■ **PROVIDED RECORDS**
____________

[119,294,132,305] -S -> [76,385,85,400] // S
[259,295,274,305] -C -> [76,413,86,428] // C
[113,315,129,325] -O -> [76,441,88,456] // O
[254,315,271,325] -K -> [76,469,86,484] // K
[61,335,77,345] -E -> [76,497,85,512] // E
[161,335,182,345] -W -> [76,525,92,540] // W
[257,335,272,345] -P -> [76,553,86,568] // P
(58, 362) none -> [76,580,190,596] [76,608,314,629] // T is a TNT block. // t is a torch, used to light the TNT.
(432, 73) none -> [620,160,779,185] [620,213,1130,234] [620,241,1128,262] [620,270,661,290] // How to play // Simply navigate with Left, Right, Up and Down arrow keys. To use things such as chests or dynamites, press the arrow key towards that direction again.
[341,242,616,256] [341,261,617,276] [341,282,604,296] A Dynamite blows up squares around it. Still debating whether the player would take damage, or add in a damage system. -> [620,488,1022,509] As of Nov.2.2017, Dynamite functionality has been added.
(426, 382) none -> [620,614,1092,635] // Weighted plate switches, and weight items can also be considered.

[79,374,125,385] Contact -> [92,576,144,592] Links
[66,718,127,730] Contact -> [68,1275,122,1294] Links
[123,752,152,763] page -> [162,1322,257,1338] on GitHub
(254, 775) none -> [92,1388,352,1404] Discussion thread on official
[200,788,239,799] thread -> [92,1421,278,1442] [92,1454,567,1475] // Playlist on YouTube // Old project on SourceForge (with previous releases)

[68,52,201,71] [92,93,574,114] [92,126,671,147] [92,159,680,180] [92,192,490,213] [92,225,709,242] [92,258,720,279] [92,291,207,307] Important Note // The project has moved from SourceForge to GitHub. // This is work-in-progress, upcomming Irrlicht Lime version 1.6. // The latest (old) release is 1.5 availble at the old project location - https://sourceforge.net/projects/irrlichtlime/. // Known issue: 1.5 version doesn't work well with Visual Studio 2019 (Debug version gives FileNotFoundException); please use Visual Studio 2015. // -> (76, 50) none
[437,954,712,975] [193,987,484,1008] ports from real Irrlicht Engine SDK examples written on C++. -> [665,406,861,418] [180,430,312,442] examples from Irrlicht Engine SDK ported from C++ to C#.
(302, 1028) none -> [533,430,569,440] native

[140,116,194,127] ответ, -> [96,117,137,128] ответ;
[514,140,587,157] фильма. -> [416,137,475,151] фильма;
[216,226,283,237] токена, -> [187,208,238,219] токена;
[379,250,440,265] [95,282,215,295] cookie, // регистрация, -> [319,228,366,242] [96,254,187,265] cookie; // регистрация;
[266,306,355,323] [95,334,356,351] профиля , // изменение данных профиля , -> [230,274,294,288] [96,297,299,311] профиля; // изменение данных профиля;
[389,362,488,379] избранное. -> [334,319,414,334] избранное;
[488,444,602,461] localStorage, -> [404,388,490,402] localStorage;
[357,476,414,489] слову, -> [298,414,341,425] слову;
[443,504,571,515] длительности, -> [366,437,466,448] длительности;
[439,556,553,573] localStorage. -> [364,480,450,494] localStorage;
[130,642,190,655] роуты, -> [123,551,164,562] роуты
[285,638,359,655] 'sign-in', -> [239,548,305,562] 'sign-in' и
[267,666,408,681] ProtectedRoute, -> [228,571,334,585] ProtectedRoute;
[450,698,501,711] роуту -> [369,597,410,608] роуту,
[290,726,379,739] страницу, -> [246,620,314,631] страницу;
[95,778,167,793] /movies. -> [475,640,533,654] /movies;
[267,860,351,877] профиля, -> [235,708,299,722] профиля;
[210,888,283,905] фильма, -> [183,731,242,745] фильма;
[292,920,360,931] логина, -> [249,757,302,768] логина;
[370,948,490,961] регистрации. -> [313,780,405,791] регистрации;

____________

■ **REQUIRED ACTION**
Please print the lines from the start of the records up to and including the line with "[161,335,182,345] -W -> [76,525,92,540] // W", copying each one exactly and leaving out the rest.

■ **COMPLETED TASK**
[119,294,132,305] -S -> [76,385,85,400] // S
[259,295,274,305] -C -> [76,413,86,428] // C
[113,315,129,325] -O -> [76,441,88,456] // O
[254,315,271,325] -K -> [76,469,86,484] // K
[61,335,77,345] -E -> [76,497,85,512] // E
[161,335,182,345] -W -> [76,525,92,540] // W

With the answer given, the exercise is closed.